■ **TASK ITEM**
Each entry below is to be transcribed exactly; pictures are not copied.

■ **Web page edit records**
════════════════════

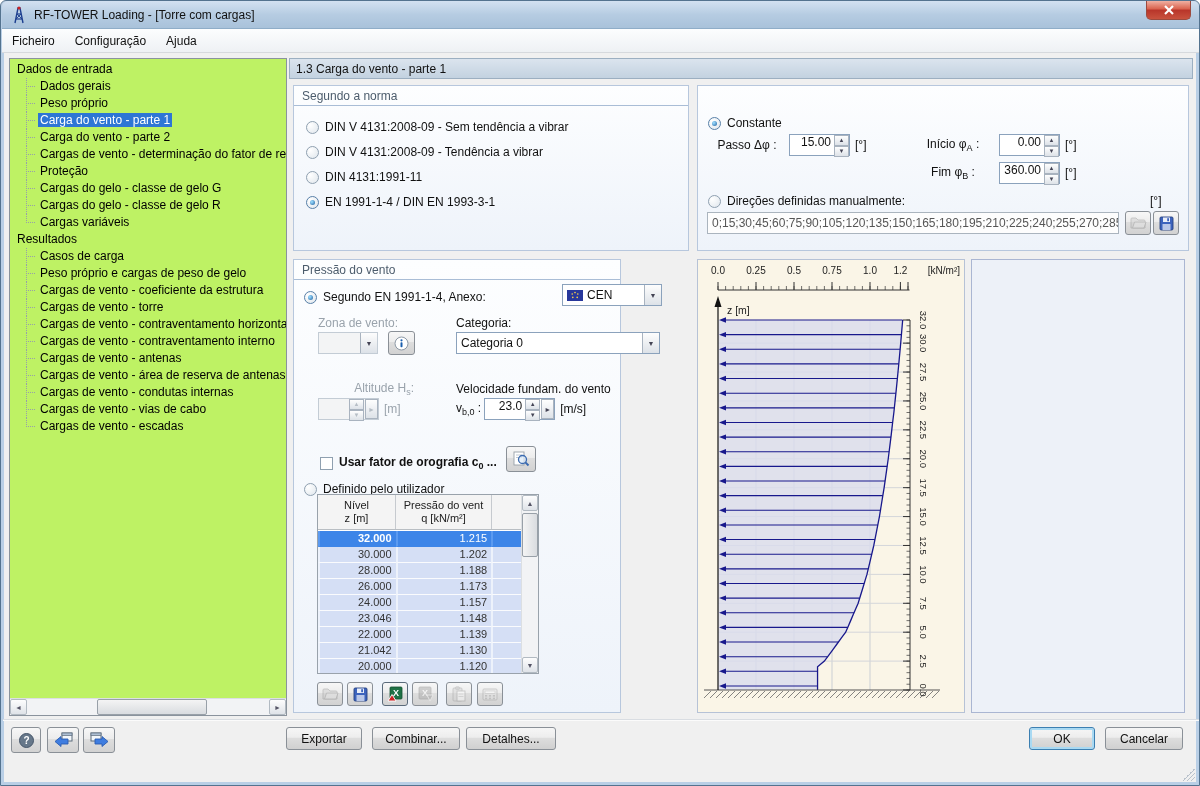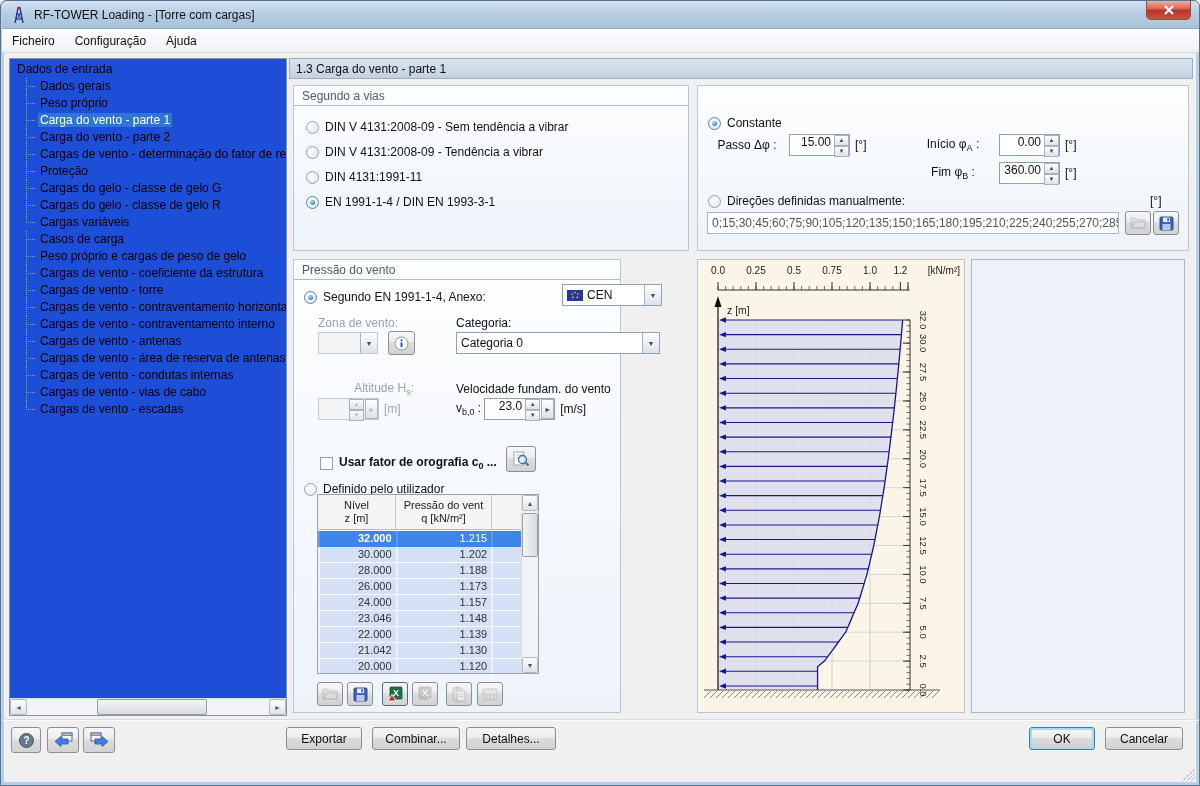--- a/index.html
+++ b/index.html
@@ -13,21 +13,21 @@
   #title-text{font-size:12px;color:#111;margin-left:6px}
   #app-icon{margin-left:8px;width:18px;height:18px}
   #close-btn{position:absolute;right:8px;top:0;width:45px;height:19px;border:1px solid #9c4a3e;
              border-top:none;border-radius:0 0 5px 5px;display:flex;align-items:center;justify-content:center;
              background:linear-gradient(#f0b0a2,#d9614c 45%,#b8352a 50%,#c9523e)}
   
   #menubar{position:absolute;left:1px;top:28px;width:1197px;height:24px;
            background:linear-gradient(#fcfdfe,#eef1f4);border-bottom:1px solid #d6d9dd;display:flex;align-items:stretch}
   .menu-item{padding:4px 10px;font-size:12px;color:#111;display:flex;align-items:center}
   
-  #tree-panel{position:absolute;left:8px;top:57px;width:278px;height:658px;background:#1d4ed8;border:1px solid #8a939d}
+  #tree-panel{position:absolute;left:8px;top:57px;width:278px;height:658px;background:#bef264;border:1px solid #8a939d}
   #tree{position:absolute;left:0;top:2px;right:0;bottom:17px;overflow:hidden}
   .tree-row{height:17px;line-height:17px;font-size:12px;white-space:nowrap;color:#000}
   .tree-root{padding-left:5px}
   .tree-child{padding-left:28px;position:relative}
   .tree-child::before{content:"";position:absolute;left:16px;top:0;height:17px;border-left:1px dotted #97a0a9}
   .tree-child.last::before{height:9px}
   .tree-child::after{content:"";position:absolute;left:16px;top:8px;width:9px;border-top:1px dotted #97a0a9}
   .tree-label{padding:0 2px}
   .tree-label.selected{background:#2e76d5;color:#fff}
   
@@ -135,20 +135,21 @@
         <div class="tree-row tree-root"><span class="tree-label">Dados de entrada</span></div>
         <div class="tree-row tree-child"><span class="tree-label">Dados gerais</span></div>
         <div class="tree-row tree-child"><span class="tree-label">Peso próprio</span></div>
         <div class="tree-row tree-child"><span class="tree-label selected">Carga do vento - parte 1</span></div>
         <div class="tree-row tree-child"><span class="tree-label">Carga do vento - parte 2</span></div>
         <div class="tree-row tree-child"><span class="tree-label">Cargas de vento - determinação do fator de reação</span></div>
         <div class="tree-row tree-child"><span class="tree-label">Proteção</span></div>
         <div class="tree-row tree-child"><span class="tree-label">Cargas do gelo - classe de gelo G</span></div>
         <div class="tree-row tree-child"><span class="tree-label">Cargas do gelo - classe de gelo R</span></div>
         <div class="tree-row tree-child last"><span class="tree-label">Cargas variáveis</span></div>
+        <div class="tree-row tree-root"><span class="tree-label">Resultados</span></div>
         <div class="tree-row tree-child"><span class="tree-label">Casos de carga</span></div>
         <div class="tree-row tree-child"><span class="tree-label">Peso próprio e cargas de peso de gelo</span></div>
         <div class="tree-row tree-child"><span class="tree-label">Cargas de vento - coeficiente da estrutura</span></div>
         <div class="tree-row tree-child"><span class="tree-label">Cargas de vento - torre</span></div>
         <div class="tree-row tree-child"><span class="tree-label">Cargas de vento - contraventamento horizontal</span></div>
         <div class="tree-row tree-child"><span class="tree-label">Cargas de vento - contraventamento interno</span></div>
         <div class="tree-row tree-child"><span class="tree-label">Cargas de vento - antenas</span></div>
         <div class="tree-row tree-child"><span class="tree-label">Cargas de vento - área de reserva de antenas</span></div>
         <div class="tree-row tree-child"><span class="tree-label">Cargas de vento - condutas internas</span></div>
         <div class="tree-row tree-child"><span class="tree-label">Cargas de vento - vias de cabo</span></div>
@@ -159,21 +160,21 @@
       <div class="sb-track">
         <div class="sb-thumb-h"></div>
       </div>
       <div class="sb-btn">►</div>
     </div>
   </div>
 
   <div id="section-header">1.3 Carga do vento - parte 1</div>
 
   <div class="group" style="left:292px;top:84px;width:396px;height:166px">
-    <div class="group-title">Segundo a vias</div>
+    <div class="group-title">Segundo a norma</div>
     <div class="arow" style="left:12px;top:30px">
       <span class="radio"></span>
       <span style="margin-left:6px">DIN V 4131:2008-09 - Sem tendência a vibrar</span>
     </div>
     <div class="arow" style="left:12px;top:55px">
       <span class="radio"></span>
       <span style="margin-left:6px">DIN V 4131:2008-09 - Tendência a vibrar</span>
     </div>
     <div class="arow" style="left:12px;top:80px">
       <span class="radio"></span>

════════════════════

■ **WRITTEN SOLUTION**
--- a/index.html
+++ b/index.html
@@ -13,21 +13,21 @@
   #title-text{font-size:12px;color:#111;margin-left:6px}
   #app-icon{margin-left:8px;width:18px;height:18px}
   #close-btn{position:absolute;right:8px;top:0;width:45px;height:19px;border:1px solid #9c4a3e;
              border-top:none;border-radius:0 0 5px 5px;display:flex;align-items:center;justify-content:center;
              background:linear-gradient(#f0b0a2,#d9614c 45%,#b8352a 50%,#c9523e)}
   
   #menubar{position:absolute;left:1px;top:28px;width:1197px;height:24px;
            background:linear-gradient(#fcfdfe,#eef1f4);border-bottom:1px solid #d6d9dd;display:flex;align-items:stretch}
   .menu-item{padding:4px 10px;font-size:12px;color:#111;display:flex;align-items:center}
   
-  #tree-panel{position:absolute;left:8px;top:57px;width:278px;height:658px;background:#1d4ed8;border:1px solid #8a939d}
+  #tree-panel{position:absolute;left:8px;top:57px;width:278px;height:658px;background:#bef264;border:1px solid #8a939d}
   #tree{position:absolute;left:0;top:2px;right:0;bottom:17px;overflow:hidden}
   .tree-row{height:17px;line-height:17px;font-size:12px;white-space:nowrap;color:#000}
   .tree-root{padding-left:5px}
   .tree-child{padding-left:28px;position:relative}
   .tree-child::before{content:"";position:absolute;left:16px;top:0;height:17px;border-left:1px dotted #97a0a9}
   .tree-child.last::before{height:9px}
   .tree-child::after{content:"";position:absolute;left:16px;top:8px;width:9px;border-top:1px dotted #97a0a9}
   .tree-label{padding:0 2px}
   .tree-label.selected{background:#2e76d5;color:#fff}
   
@@ -135,20 +135,21 @@
         <div class="tree-row tree-root"><span class="tree-label">Dados de entrada</span></div>
         <div class="tree-row tree-child"><span class="tree-label">Dados gerais</span></div>
         <div class="tree-row tree-child"><span class="tree-label">Peso próprio</span></div>
         <div class="tree-row tree-child"><span class="tree-label selected">Carga do vento - parte 1</span></div>
         <div class="tree-row tree-child"><span class="tree-label">Carga do vento - parte 2</span></div>
         <div class="tree-row tree-child"><span class="tree-label">Cargas de vento - determinação do fator de reação</span></div>
         <div class="tree-row tree-child"><span class="tree-label">Proteção</span></div>
         <div class="tree-row tree-child"><span class="tree-label">Cargas do gelo - classe de gelo G</span></div>
         <div class="tree-row tree-child"><span class="tree-label">Cargas do gelo - classe de gelo R</span></div>
         <div class="tree-row tree-child last"><span class="tree-label">Cargas variáveis</span></div>
+        <div class="tree-row tree-root"><span class="tree-label">Resultados</span></div>
         <div class="tree-row tree-child"><span class="tree-label">Casos de carga</span></div>
         <div class="tree-row tree-child"><span class="tree-label">Peso próprio e cargas de peso de gelo</span></div>
         <div class="tree-row tree-child"><span class="tree-label">Cargas de vento - coeficiente da estrutura</span></div>
         <div class="tree-row tree-child"><span class="tree-label">Cargas de vento - torre</span></div>
         <div class="tree-row tree-child"><span class="tree-label">Cargas de vento - contraventamento horizontal</span></div>
         <div class="tree-row tree-child"><span class="tree-label">Cargas de vento - contraventamento interno</span></div>
         <div class="tree-row tree-child"><span class="tree-label">Cargas de vento - antenas</span></div>
         <div class="tree-row tree-child"><span class="tree-label">Cargas de vento - área de reserva de antenas</span></div>
         <div class="tree-row tree-child"><span class="tree-label">Cargas de vento - condutas internas</span></div>
         <div class="tree-row tree-child"><span class="tree-label">Cargas de vento - vias de cabo</span></div>
@@ -159,21 +160,21 @@
       <div class="sb-track">
         <div class="sb-thumb-h"></div>
       </div>
       <div class="sb-btn">►</div>
     </div>
   </div>
 
   <div id="section-header">1.3 Carga do vento - parte 1</div>
 
   <div class="group" style="left:292px;top:84px;width:396px;height:166px">
-    <div class="group-title">Segundo a vias</div>
+    <div class="group-title">Segundo a norma</div>
     <div class="arow" style="left:12px;top:30px">
       <span class="radio"></span>
       <span style="margin-left:6px">DIN V 4131:2008-09 - Sem tendência a vibrar</span>
     </div>
     <div class="arow" style="left:12px;top:55px">
       <span class="radio"></span>
       <span style="margin-left:6px">DIN V 4131:2008-09 - Tendência a vibrar</span>
     </div>
     <div class="arow" style="left:12px;top:80px">
       <span class="radio"></span>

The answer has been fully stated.